AI hardware's spearhead and the most valuable company in the world, Nvidia, has reported another quarter of record sales and sustained growth, with a total of $46.7 billion in revenue. Compared to the same period last year, Nvidia's revenue is up 56%, while its net income spiked 59% to $26.4 billion. Although Nvidia's Blackwell architecture continues to lead the company's charge while CEO Jensen Huang preaches about booming demand, its reported zero sales of H20's to China for that quarter may have caused some temporary uncertainty among investors, causing Nvidia's share price to slip in after-hours trading.
The U.S. government's recent deal to acquire a near-10% stake in Intel also turns out to include provisions to discourage the company from spinning off its struggling foundry unit. The Financial Times reported that Intel CFO David Zinsner stated that the deal carries a five-year warrant allowing the government to claim an additional 5% stake if Intel reduces its ownership of the unit below 51%. While this does align with U.S. efforts to reinforce domestic chip production, it forces Intel to retain a business that lost $3.1 billion operationally just last quarter.
Nano Banana, a then-unknown AI image editor that went viral on social media, debuted this week by Google under a new name - Gemini 2.5 Flash Image. The update rolled out to all Gemini users as well as to developers via the Gemini API, Google AI Studio, and Vertex AI platforms. The new AI model was designed with precision in edits in mind, allowing users to change subtle details on images without changing anything not explicitly mentioned. Coupled with that, Google also released Google Vids a day later, an AI video creation tool for the workplace.

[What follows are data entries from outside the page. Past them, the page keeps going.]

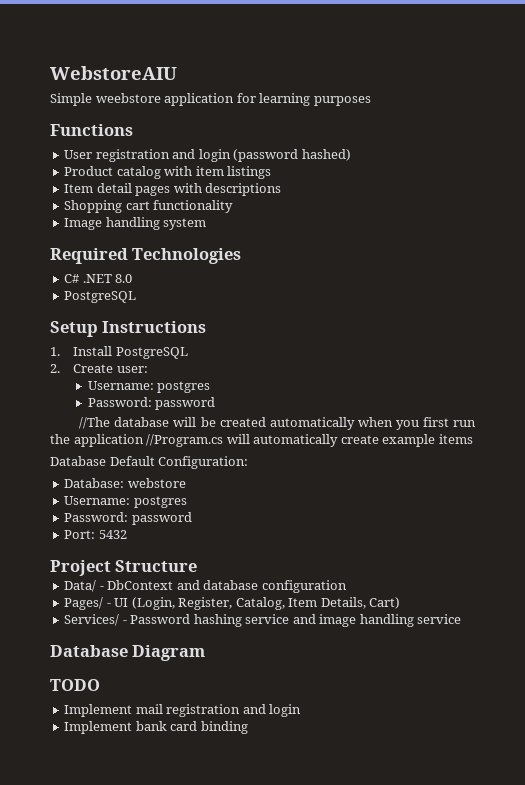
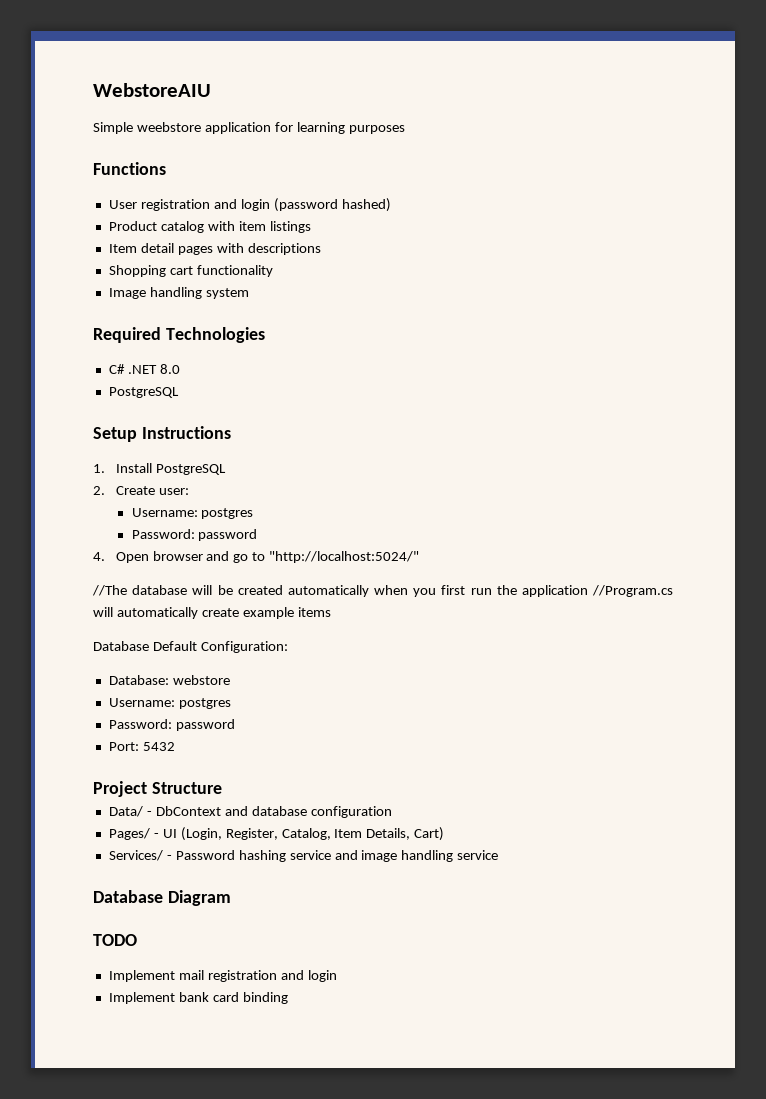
+ 4. Open browser and go to "http://localhost:5024/"

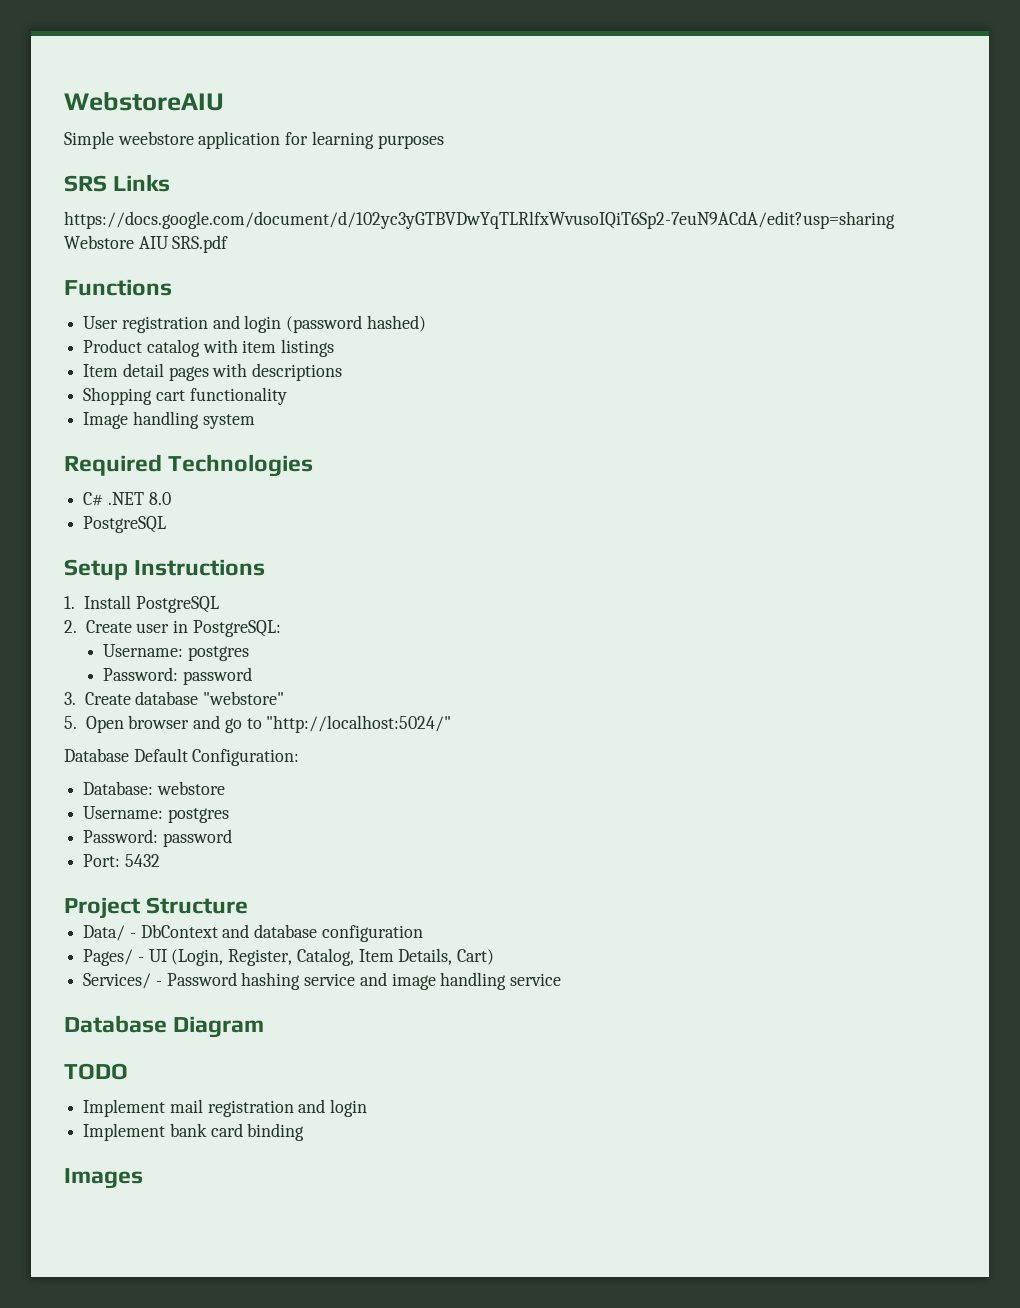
+ SRS Links
+ https://docs.google.com/document/d/102yc3yGTBVDwYqTLRlfxWvusoIQiT6Sp2-7euN9ACdA/edit?usp=sharing Webstore AIU SRS.pdf
- 2. Create user:
+ 2. Create user in PostgreSQL:
  Username: postgres
  Password: password
- 4. Open browser and go to "http://localhost:5024/"
+ 3. Create database "webstore"
+ 5. Open browser and go to "http://localhost:5024/"
- //The database will be created automatically when you first run the application //Program.cs will automatically create example items
+ Images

China is pushing to triple its AI chip output by 2026 in a bid to reduce the mainland's reliance on Nvidia, the Financial Times reported. To this end, Huawei plans to start production at a new chip plant by the end of the year, with another two facilities targeted for 2026. Meanwhile, SMIC is looking to double its 7nm chip production next year to support Huawei, its biggest customer. The news comes not long after Beijing began heavily scrutinizing Nvidia's chips as officials urged companies to move onto domestic tech.
Anthropic has announced that it will implement a new opt-in policy to begin training its AI models on both new and "resumed chats." Effective September 28, the policy also extends data retention to five years for those who consent. With the exception of Claude Gov and Claude for Work, the policy update applies to all individual user subscription tiers, as a pop-up will prompt users to make a choice, with the default toggle set to allow training. Although users can change their preference at any time, past training data cannot be withdrawn.